Seule la main… fut une installation vidéo issue d’une série de performances qui consistaient à animer en direct un court texte «Seule la main qui efface peut écrire la vérité» (faussement attribué à Maitre Ekhardt, il semble) en autant de langues différentes que possible, présentées ou bien devant des locuteurs de chacune des langues, ou bien dans des lieux qui avaient à voir avec ces langues. Il y a eu au total une vingtaine de performances en autant de langues différentes un peu partout dans le monde. La dernière fut en langue arabe à Beyrouth, le 7 mai 2011. Elle fut consciemment la «dermière» car c’était lors d’une performance en français à Beyrouth devant les étudiants de l’université St-Joseph, le 29 mars 2007, que l’idée d’en faire un projet multilingue s’était imposée. Ce qui impliquait de devoir la faire un jour à Beyrouth en langue arabe pour clore l’expérience. L’idée d’en faire une installation vidéo a commencé à s’imposer lorsque je me suis mis à faire des performances à trois écrans, la nouvelle langue fait en direct étant accompagnée de chaque côté de la projection des captations de deux performances déjà faites. C’était déjà un mixte entre performance et installation.

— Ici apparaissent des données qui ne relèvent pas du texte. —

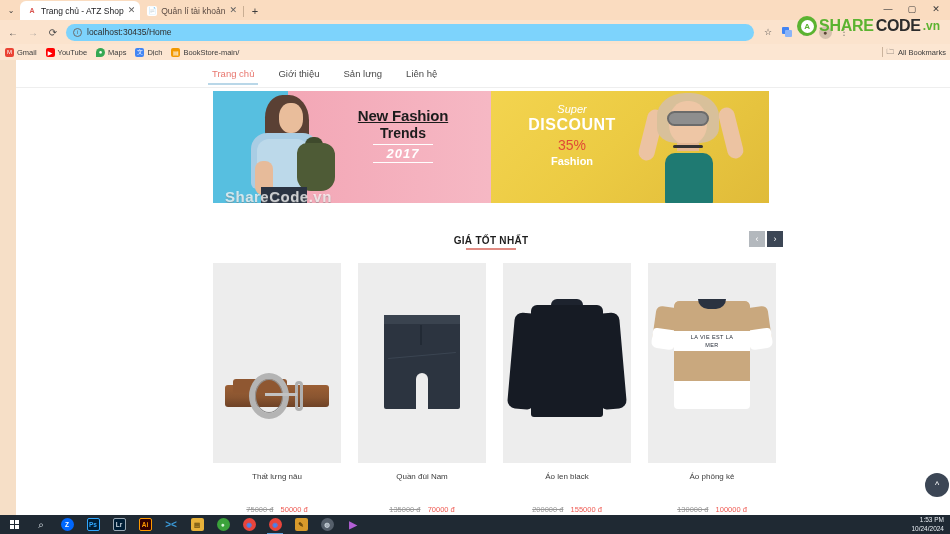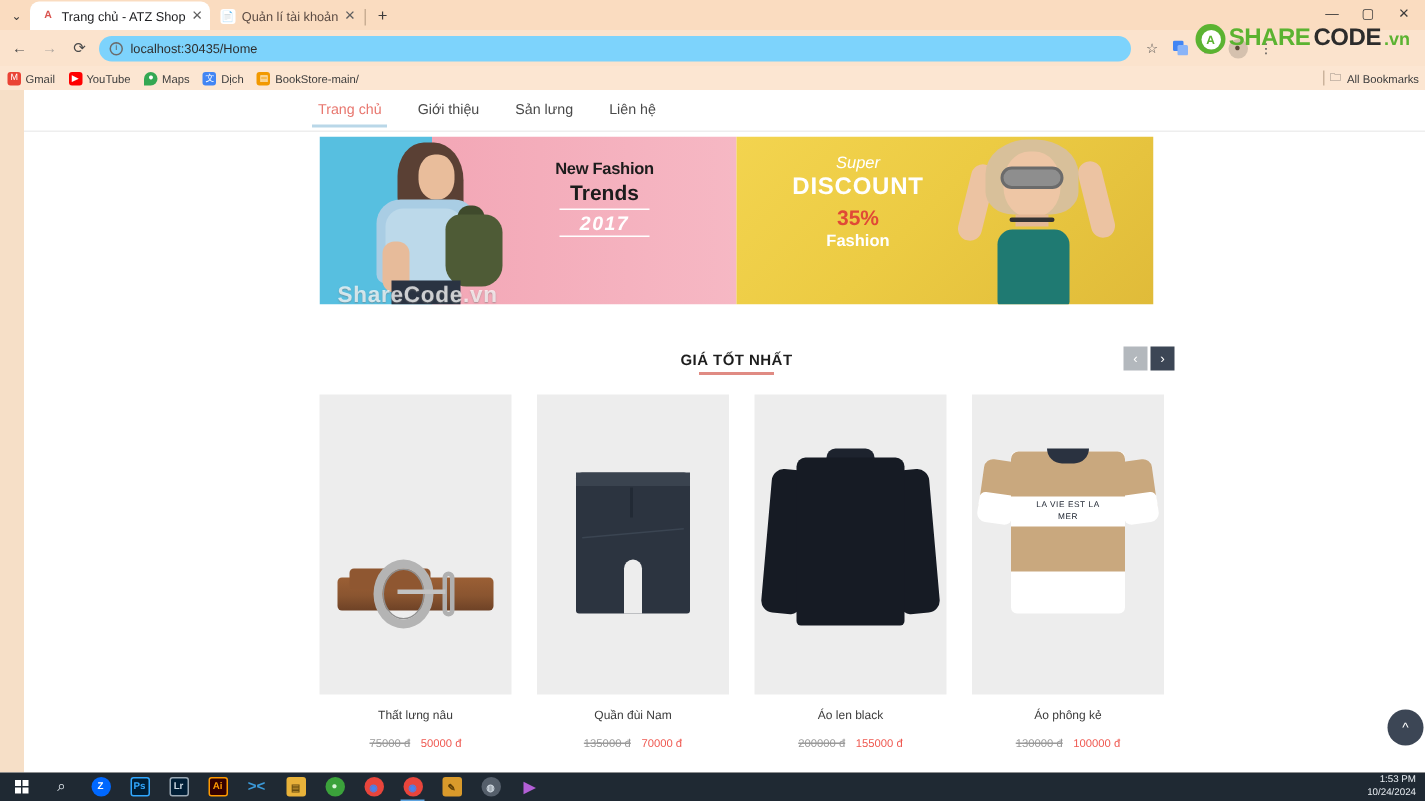--- a/index.html
+++ b/index.html
@@ -160,7 +160,7 @@
   .ban-txt {
     position:absolute; right:8px; top:16px; width:160px; text-align:center; color:#1c1c1c;
   }
-  .ban-txt .l1 { font-size:11px; font-weight:bold; letter-spacing:-0.2px; }
+  .ban-txt .l1 { font-size:15px; font-weight:bold; letter-spacing:-0.2px;text-decoration:underline; }
   .ban-txt .l2 { font-size:14px; font-weight:bold; margin-top:1px; }
   .ban-txt .l3 {
     font-size:13px; color:#ffffff; font-style:italic; margin-top:3px;

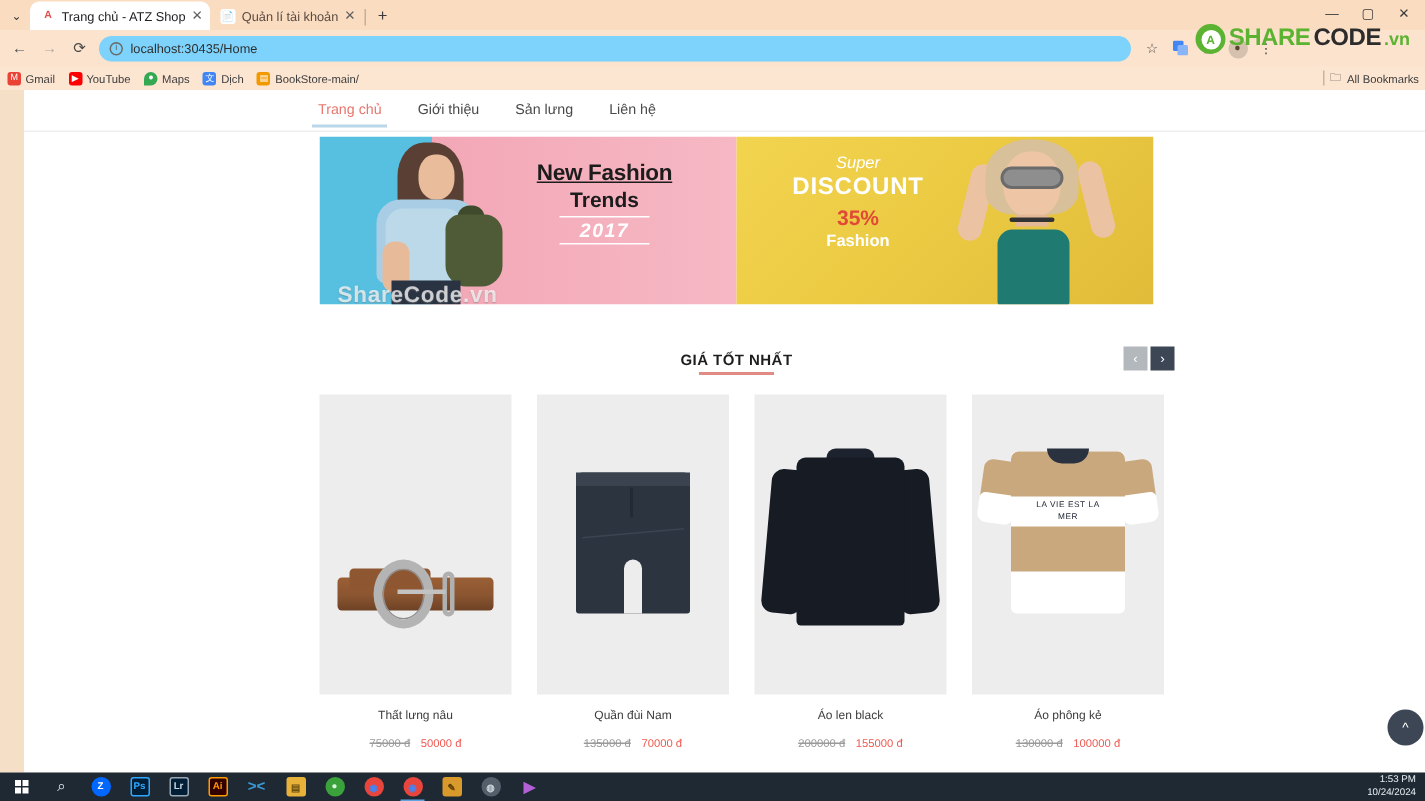--- a/index.html
+++ b/index.html
@@ -173,7 +173,7 @@
   .ban-right .r-txt { position:absolute; left:16px; top:12px; width:130px; text-align:center; }
   .ban-right .r1 { font-size:11px; color:#ffffff; font-style:italic; }
   .ban-right .r2 { font-size:16px; color:#ffffff; font-weight:bold; letter-spacing:0.5px; margin-top:1px;}
-  .ban-right .r3 { font-size:14px; color:#e04a36; font-weight:bold; margin-top:3px; }
+  .ban-right .r3 { font-size:14px; color:#e04a36; font-weight:normal; margin-top:3px; }
   .ban-right .r4 { font-size:11px; color:#ffffff; font-weight:bold; margin-top:2px; }
   .ban-right .g-model { position:absolute; right:26px; top:2px; width:108px; height:110px; }
   .ban-right .g-hair {

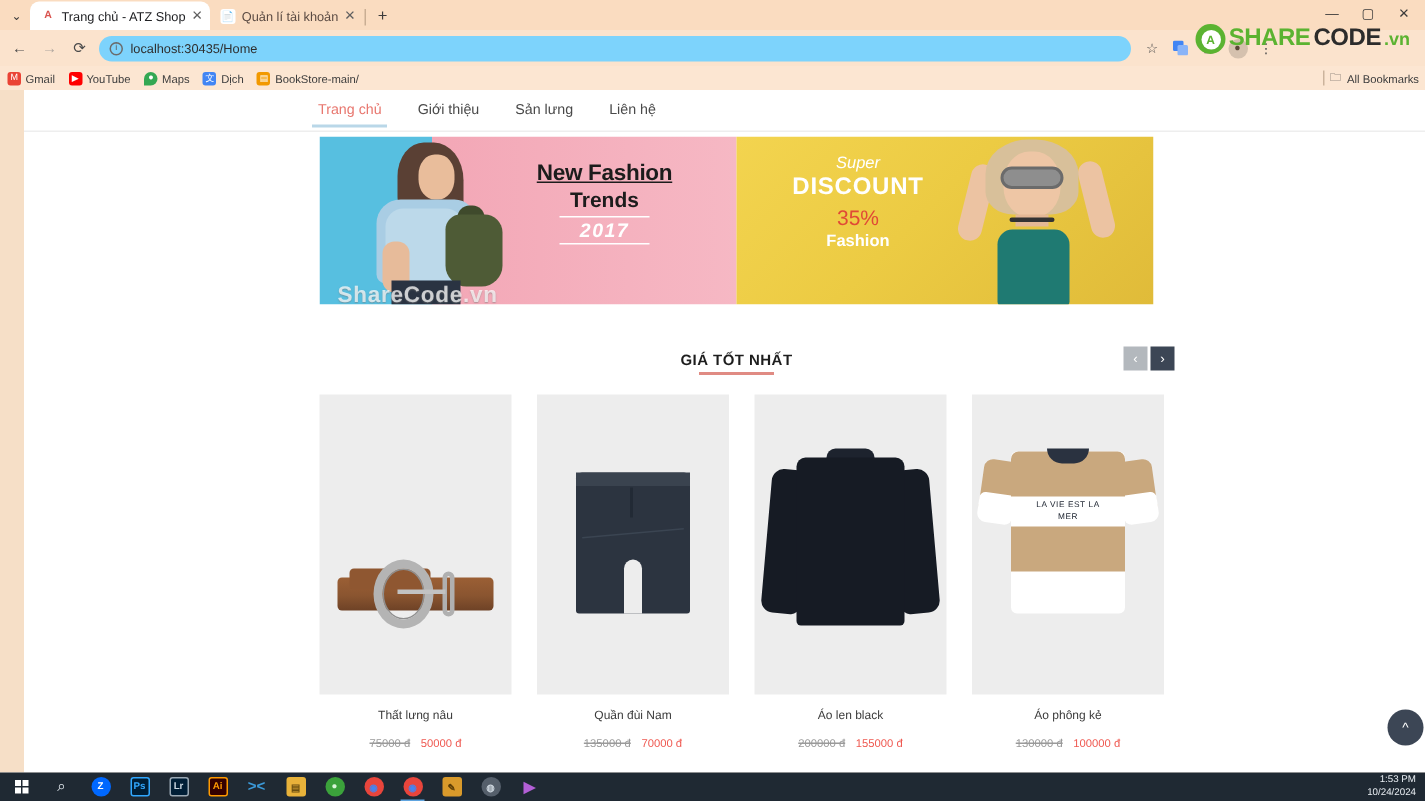--- a/index.html
+++ b/index.html
@@ -243,7 +243,7 @@
   .pname {
     margin-top:9px; text-align:center; font-size:8px; color:#3c3c3c;
   }
-  .pprice { margin-top:10px; text-align:center; font-size:7.5px; }
+  .pprice { margin-top:24px; text-align:center; font-size:7.5px; }
   .pprice .old { color:#9a9a9a; text-decoration: line-through; }
   .pprice .new { color:#ef5a52; margin-left:5px; }
 

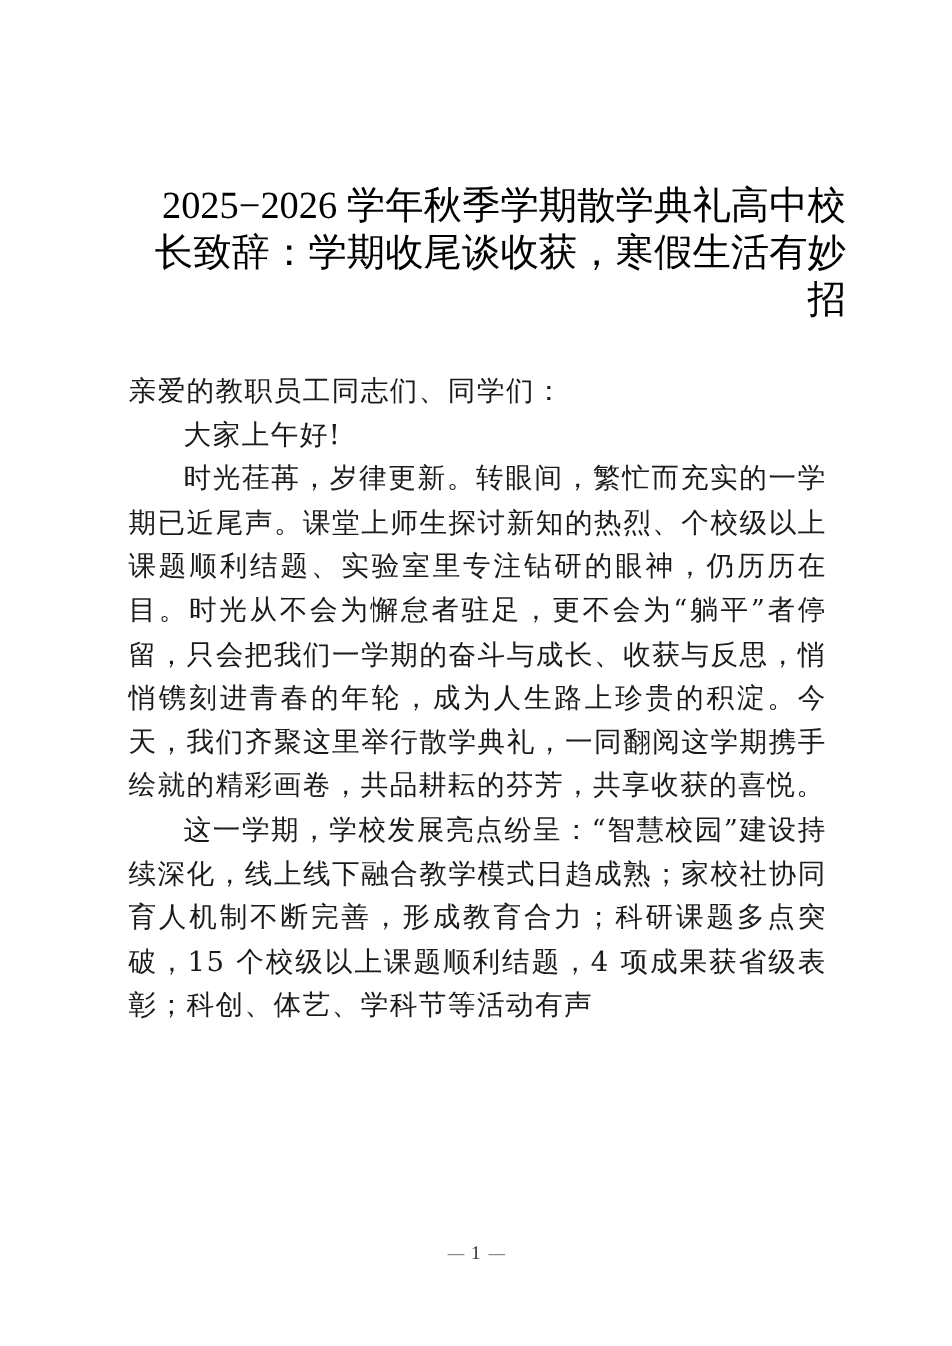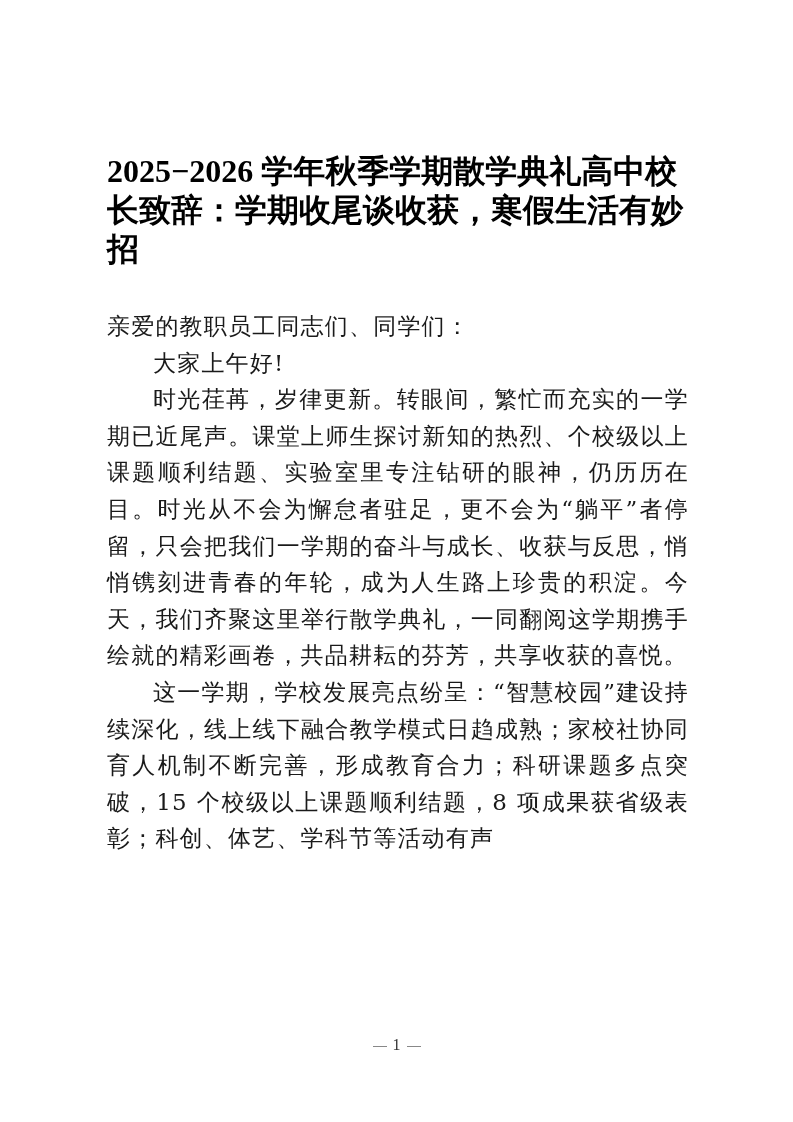--- a/index.html
+++ b/index.html
@@ -23,12 +23,12 @@
   }
   .title {
     position: absolute;
-    left: 0;
+    left: 16px;
     top: 152px;
     width: 582px;
-    text-align: left;
+    text-align: right;
     font-family: "Liberation Serif", "DejaVu Serif", serif;
-    font-weight: bold;
+    font-weight: normal;
     font-size: 32px;
     line-height: 39px;
     color: #000;

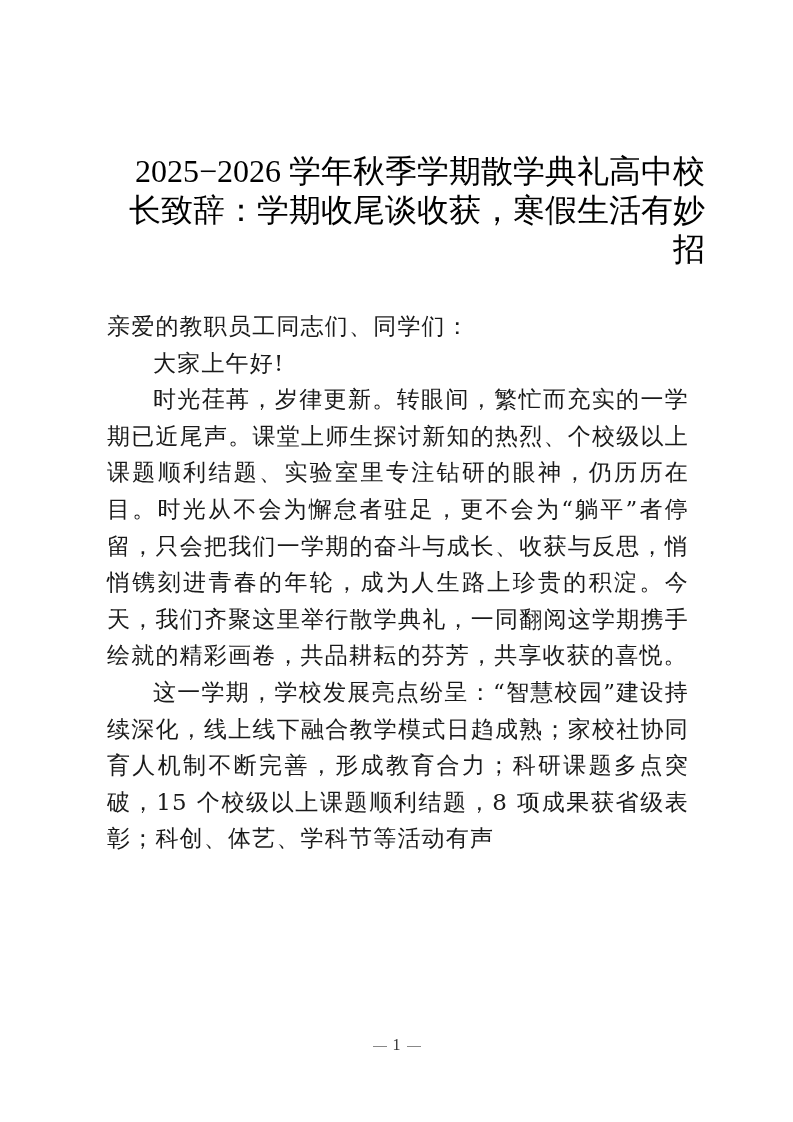--- a/index.html
+++ b/index.html
@@ -82,7 +82,7 @@
     <p>亲爱的教职员工同志们、同学们：</p>
     <p class="indent">大家上午好!</p>
     <p class="indent">时光荏苒，岁律更新。转眼间，繁忙而充实的一学期已近尾声。课堂上师生探讨新知的热烈、个校级以上课题顺利结题、实验室里专注钻研的眼神，仍历历在目。时光从不会为懈怠者驻足，更不会为“躺平”者停留，只会把我们一学期的奋斗与成长、收获与反思，悄悄镌刻进青春的年轮，成为人生路上珍贵的积淀。今天，我们齐聚这里举行散学典礼，一同翻阅这学期携手绘就的精彩画卷，共品耕耘的芬芳，共享收获的喜悦。</p>
-    <p class="indent">这一学期，学校发展亮点纷呈：“智慧校园”建设持续深化，线上线下融合教学模式日趋成熟；家校社协同育人机制不断完善，形成教育合力；科研课题多点突破，15 个校级以上课题顺利结题，8 项成果获省级表彰；科创、体艺、学科节等活动有声</p>
+    <p class="indent">这一学期，学校发展亮点纷呈：“智慧校园”建设持续深化，线上线下融合教学模式日趋成熟；家校社协同育人机制不断完善，形成教育合力；科研课题多点突破，15 个校级以上课题顺利结题，4 项成果获省级表彰；科创、体艺、学科节等活动有声</p>
   </div>
 </div>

C’est lorsque j’ai atteint le chiffre magique de 12 langues différentes que j’ai mis en place l’installation qui fut présentée en décembre 2009, à la Cinémathèque québécoise, qui consistait à projeter simultanément sur trois murs de la salle Norman McLaren, les captations vidéo de ces douze variantes de la performance à raison de quatre écrans placés en ligne sur chaque mur, dans un ordre chronologique allant du mur de gauche jusqu’à celui de droite. Le fait que chaque performance avait été faite accompagnée de la même musique de Stefan Smulovitz (qui avait été improvisée lors de la toute première présentation à Vancouver, le 27 février 2007) et était plus ou moins construite selon la même structure permettait la présentation parallèle des douze versions. En conséquence, l’installation avait une durée définie de 35 minutes avec un noir avant la reprise d’une nouvelle projection. La forme de visionnement souhaitée impliquait donc le respect de ce cadre temporel, mais les spectateurs pouvaient cependant entrer dans la salle à tout moment et n’y rester que le temps qu’il leur plaisait. Il y a donc eu peu de spectateur qui ont vu du début à la fin dans le bon ordre la totalité de l’installation. Il fallait en outre choisir quel groupe d’écrans regarder, étant donné qu’il était impossible de voir les trois murs d’un même regard. En conséquence, pour la pluspart des visiteurs, l’effet submersif d’un environnement multilingue était ce qui dominait et je dois bien admettre qu’il y avait une contradiction entre la structure linéaire du déroulement de l’installation et la liberté de circulation des visiteurs.
La salle Norman McLaren avec sa grande dimension était un cadre rêvé pour présenter cette oeuvre. Je n’aurais pu espérer mieux. Je n’ai par contre pas pu la montrer ailleurs ce qui fut une déception. La complexité technique du dispositif consitutait un des obstacles. En effet, les six lecteurs DVD qui jouaient les boucles devaient impérativement être synchronisés ce qui nécessitait des ressources techniques qui n’étaient pas facilement disponibles. En abordant la conception de ma nouvelle installation, j’ai essayé de tenir compte de plusieurs problèmes : la lourdeur technique de devoir synchroniser les différentes bandes, la grande dimension de l’espace nécessaire et, finalement, la linéarité de la présentation avec un début et une fin. La solution fut la même pour les divers aspects, quatre boucles non-synchronisées de longueurs inégales présentées sur des écrans plats.